I got a pair of suit trousers belonging to my husband cleaned recently - they had an oil stain on the thigh. I pointed this out when leaving them in and it was noted on special instructions label. They did not identify any risk in cleaning the trousers. When I collected them and returned home, we discovered that the colour had bleached out of the trousers where the stain was, and they are now permanently damaged and completely unwearable.

I returned to cleaners and pointed out the damage, they said they needed to look into it and wouldn't return my call for a number of weeks. When they eventually contacted me, manager said that they were not liable. In the same phone conversation, the manager of the shop admitted that the chemicals that they had used most likely caused the damage when it reacted with the oil stain. 

I contacted the National Consumer Agency who advised me to put my issue in writing and send by registered letter requiring a response in a set period of time. They advised also that the dry cleaner seems to have admitted responsibility. Next step is small claims court according to them if I don't get satisfaction with letter.
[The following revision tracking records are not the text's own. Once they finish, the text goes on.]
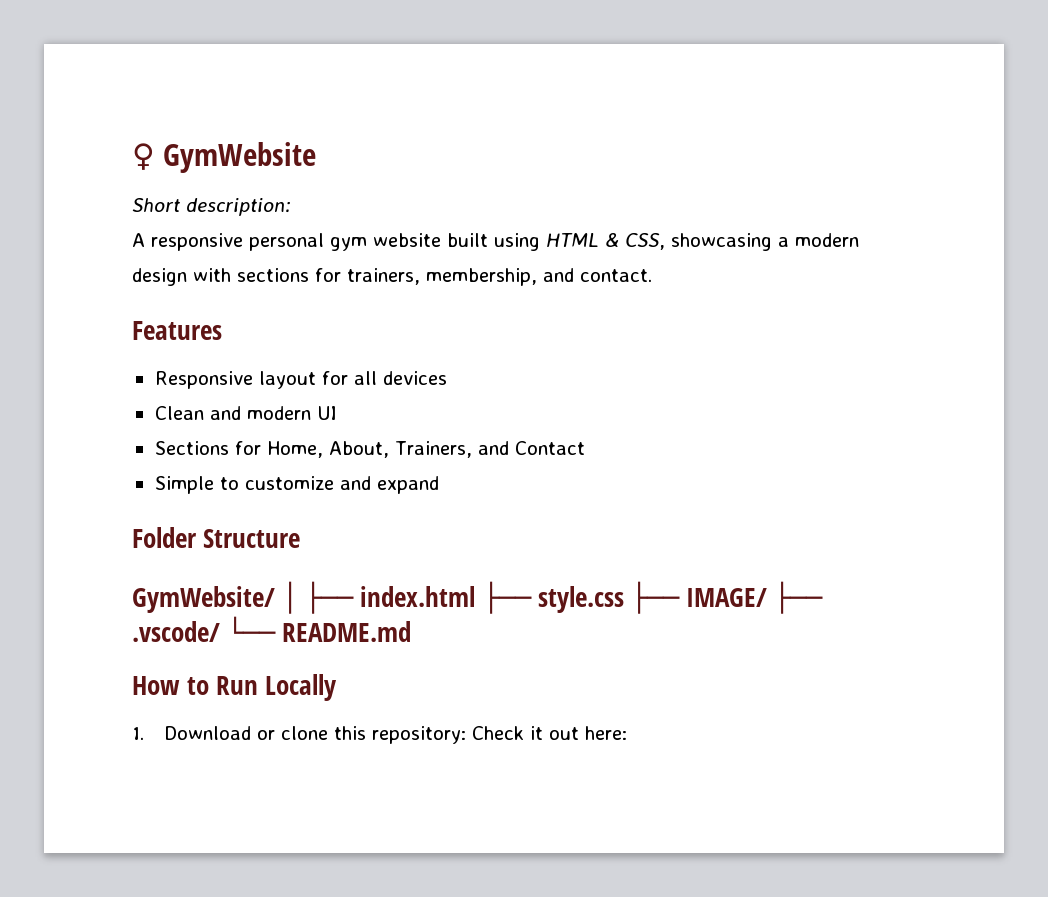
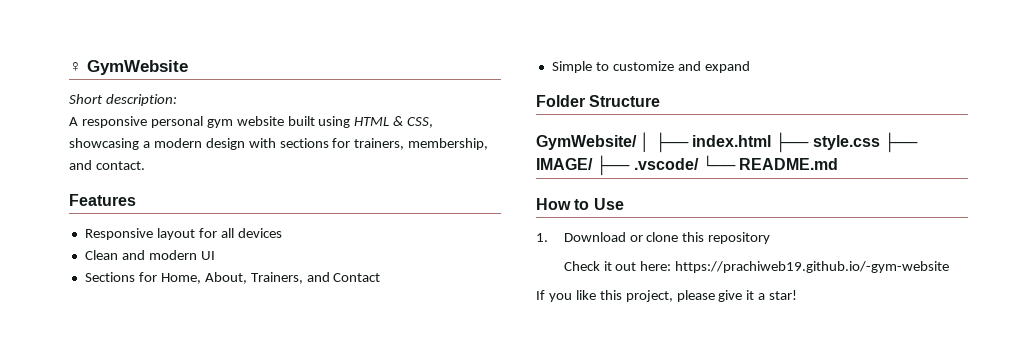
- How to Run Locally
+ How to Use
- 1. Download or clone this repository: Check it out here:
+ 1. Download or clone this repository
+ Check it out here: https://prachiweb19.github.io/-gym-website
+ If you like this project, please give it a star!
Today I received a response and am uncertain how to proceed. The dry cleaners maintain that because I did not identify the type of oil in stain, they believe it may have been 'corrosial based' and contribute to loss of colour. I am not even sure what this means. They suggest that I get trousers analysed at my own cost (where do I even get this done?) and if they are deemed to be responsible, then I will have a claim against them.

I am looking for advise on how to proceed. Does anyone know where I would even get this 'testing' done? Or should I just proceed to small claims court?


----------



## Black Sheep (27 Oct 2009)

They are waffling. Oil is oil and is not easy to remove. Also the type of fabric in the slax would have a bearing on the type of solvent used. As these slax are part of a suit I suspect they are made of wool or wool blend.
A test should have been done to see if that chemical was suitable for that fabric.

Write your letter as advised but I would not have analysis done. I'm not sure what they want analyised, The oil (is it still there), the chemical used, or the fabric


----------



## Charlotte (28 Oct 2009)

Yes these are wool blend trousers. I did send the letter a couple of weeks ago and said that they should have done a spot test if they were worried. They ignored this point obviously.

I spoke to NCA again today who advised that I don't have to have this 'testing' done and I should probably proceed to small claims court at this stage if I want some redress.


----------



## Sue Ellen (28 Oct 2009)

You should ring the Small Claims Court and seek their advice.  They will be able to guide you and they are very helpful.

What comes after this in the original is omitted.